International Journal of Pediatrics
Department of Pediatrics, Kanchi Kamakoti Childs Trust Hospital, Tamil Nadu, India
Introduction: Oxygen is the first drug that is administered to a sick child. However prescribing oxygen is not done like other drugs like antibiotics, anticonvulsants, etc. A background knowledge about the various oxygen delivery devices is required to give a proper prescription of oxygen.
Aims and objectives: To analyse the prescription of oxygen to inpatients by doctors in a tertiary care hospital and studied the prescribing practices.
Materials and methods: The audit was undertaken between October 2009-March 2010. Patients between 1 month to 18 years of age was randomly selected for chart review from the records section.

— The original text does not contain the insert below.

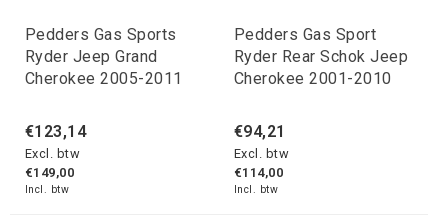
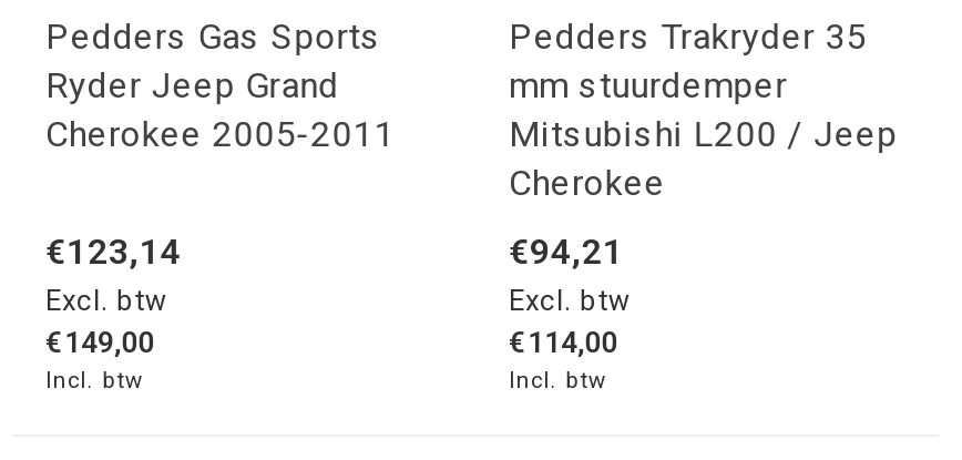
[234,25,408,88] Pedders Gas Sport | Ryder Rear Schok Jeep | Cherokee 2001-2010 -> [509,16,898,204] Pedders Trakryder 35 | mm stuurdemper | Mitsubishi L200 / Jeep | Cherokee

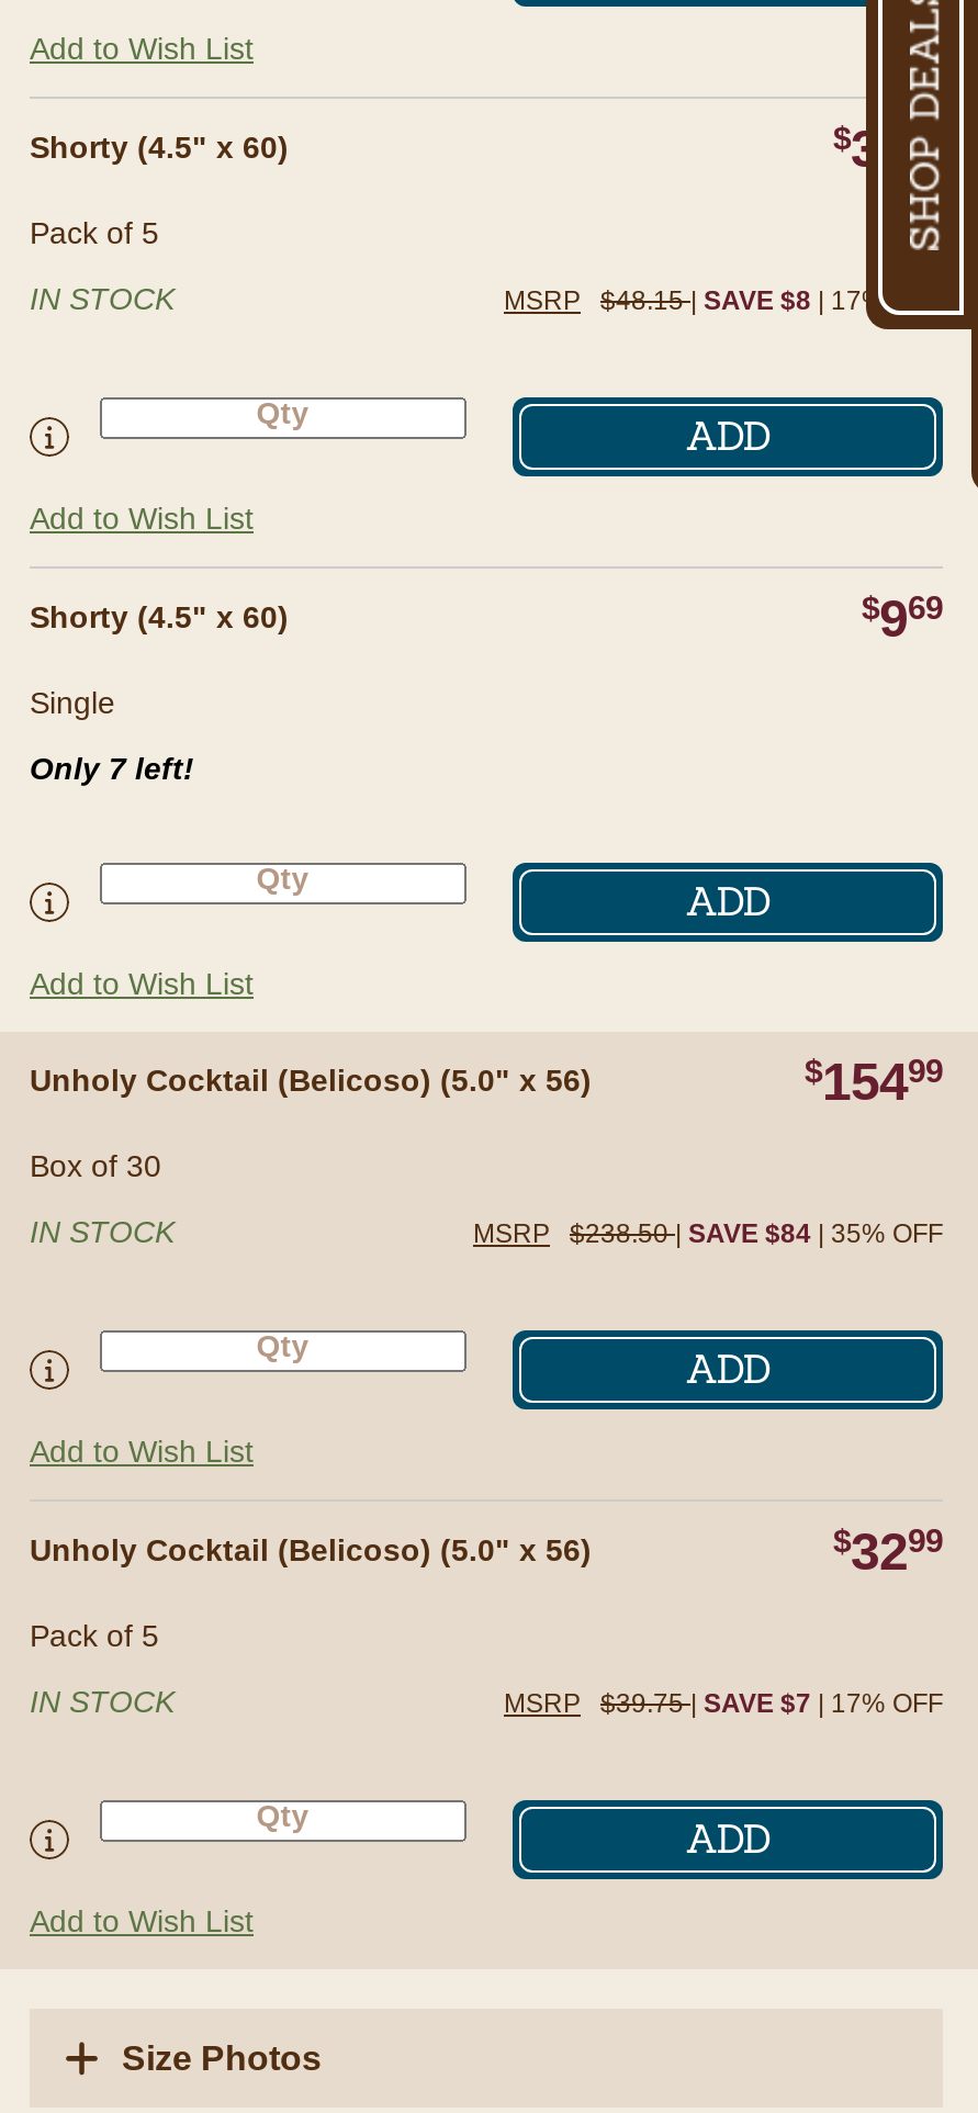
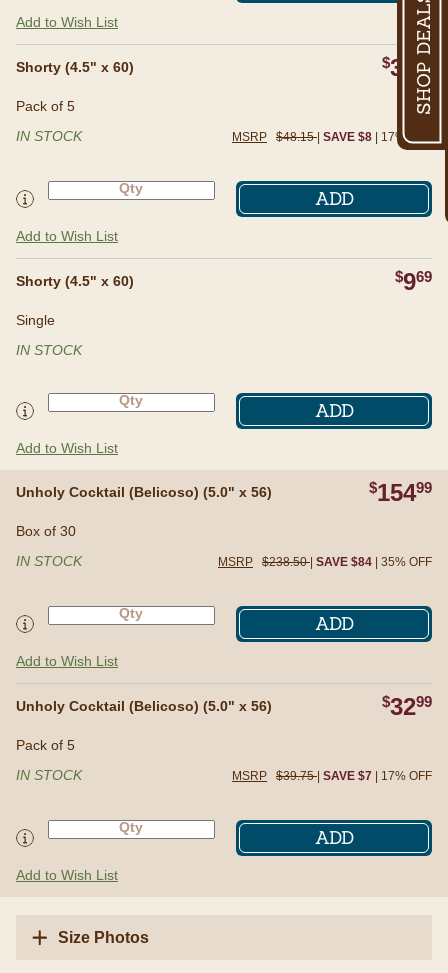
[30,751,194,786] Only 7 left! -> [16,342,82,358] IN STOCK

Results: A total of 300 in patients with principle diagnostic categories of respiratory, cardiovascular and neurological illness were included in the audit. Respiratory distress was the commonest indication for initiating oxygen therapy, 63.7% followed by seizures, 15.2%, shock in 13.7%, severe anemia in 2%, low GCS in 4.8%, sepsis and cyanosis in 0.3% each. Formal prescription of oxygen was found only in 43.5% whereas in 56.5% of children oxygen was administered without any prescription. The mean duration of oxygen administration was 24 h. The shortest duration of administration was 1 h and the longest was 16 days.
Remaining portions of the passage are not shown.